Given that there’s no corresponding staircase leading “up” and noting the presence of the skylight, one suspects that this photo is the top level of the townhouse, more likely than not where the master bedroom suite is located. In other words, not a spot within the home likely to be frequented by “house guests.” As a good high-plutocrat, it’s unlikely he’d do that idiotic bourgeois “wanna see the upstairs” exercise. That being said, it comes as no surprise that he’d want a nice ego-boost on his way downstairs each morning.

Posted by pholstein | Report as abusive

What a lovely old place. I think the picture is fine as your art should reflect something about your taste and that certainly does! Big ego, big picture.

The pillars look as though they are placed for structure rather then looks, plus do not match the downstairs at all as they are modern and plain, so are a recent addition given their location. They surely cut into the space, especially at the top of the stairs.

It is a very majestic home, with the concave, molded and adorned ceilings and walls, yet he has made it feel subdued as well as lush. (I love the old ceiling..I used to have a huge old house myself, but not QUITE as big…)

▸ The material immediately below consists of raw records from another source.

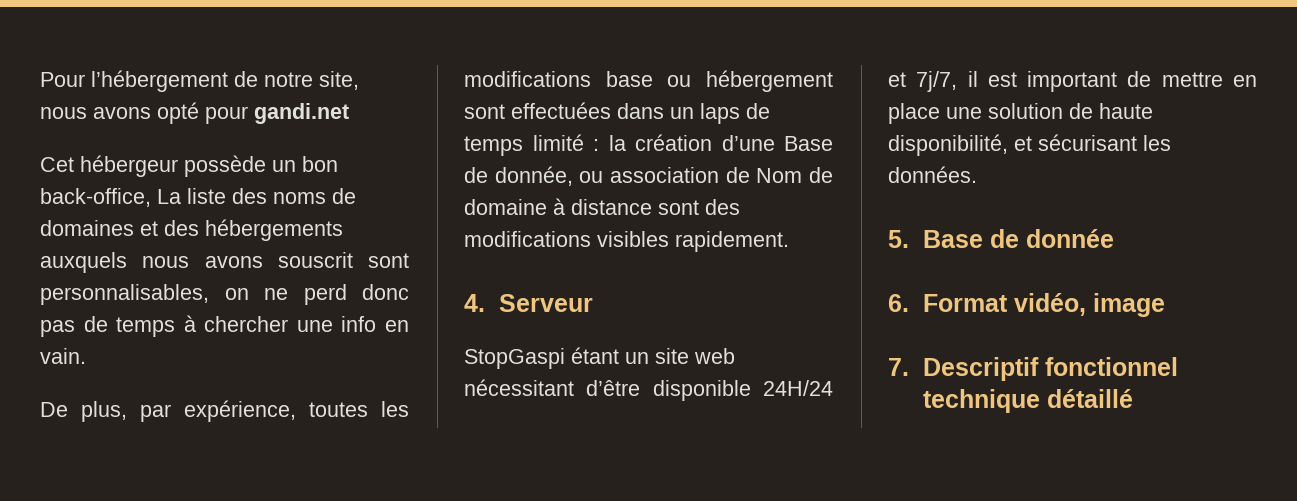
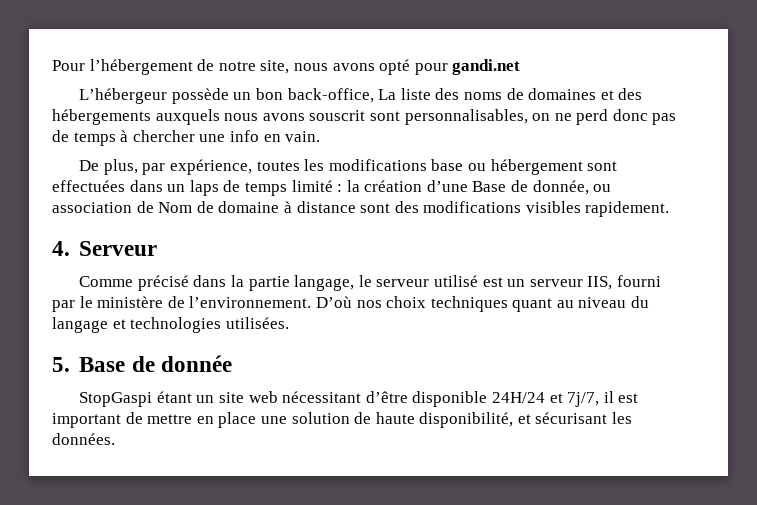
- Cet hébergeur possède un bon back-office, La liste des noms de domaines et des hébergements auxquels nous avons souscrit sont personnalisables, on ne perd donc pas de temps à chercher une info en vain.
+ L’hébergeur possède un bon back-office, La liste des noms de domaines et des hébergements auxquels nous avons souscrit sont personnalisables, on ne perd donc pas de temps à chercher une info en vain.
+ Comme précisé dans la partie langage, le serveur utilisé est un serveur IIS, fourni par le ministère de l’environnement. D’où nos choix techniques quant au niveau du langage et technologies utilisées.
+ 5. Base de donnée
- 5. Base de donnée
- 6. Format vidéo, image
- 7. Descriptif fonctionnel technique détaillé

This picture is likely the mid floor as it still has a fine ceiling and that is where the master’s bedrooms were. The picture of the sitting area, third one up, is probably the 3rd floor as it is simple and free of adornment on the walls or ceilings.

There also would be no stairs to the third floor on the same area as the bedrooms and the stair would simpler and more straight up. Reason? The third floor was where the help was housed.

Posted by hsvkitty | Report as abusive

Felix this is the third time it has been on sale in 3 years … so the poor baby is feeling the housing crunch. leave the poor man alone!!

Question… I wonder if he is tied to his mortgage?

Posted by hsvkitty | Report as abusive

Sometimes a picture of a picture is worth a thousand words…

Posted by MaggiesFarmboy | Report as abusive

Or it’s just that he really likes the particular set of cufflinks he was wearing that day.

Posted by 77SunsetStrip | Report as abusive

In all likelihood, this isn’t Dimon’s stuff. Houses in this price tier will always be “staged” by a professional, who goes out and finds loaner art and furniture likely to appeal to prospective buyers.)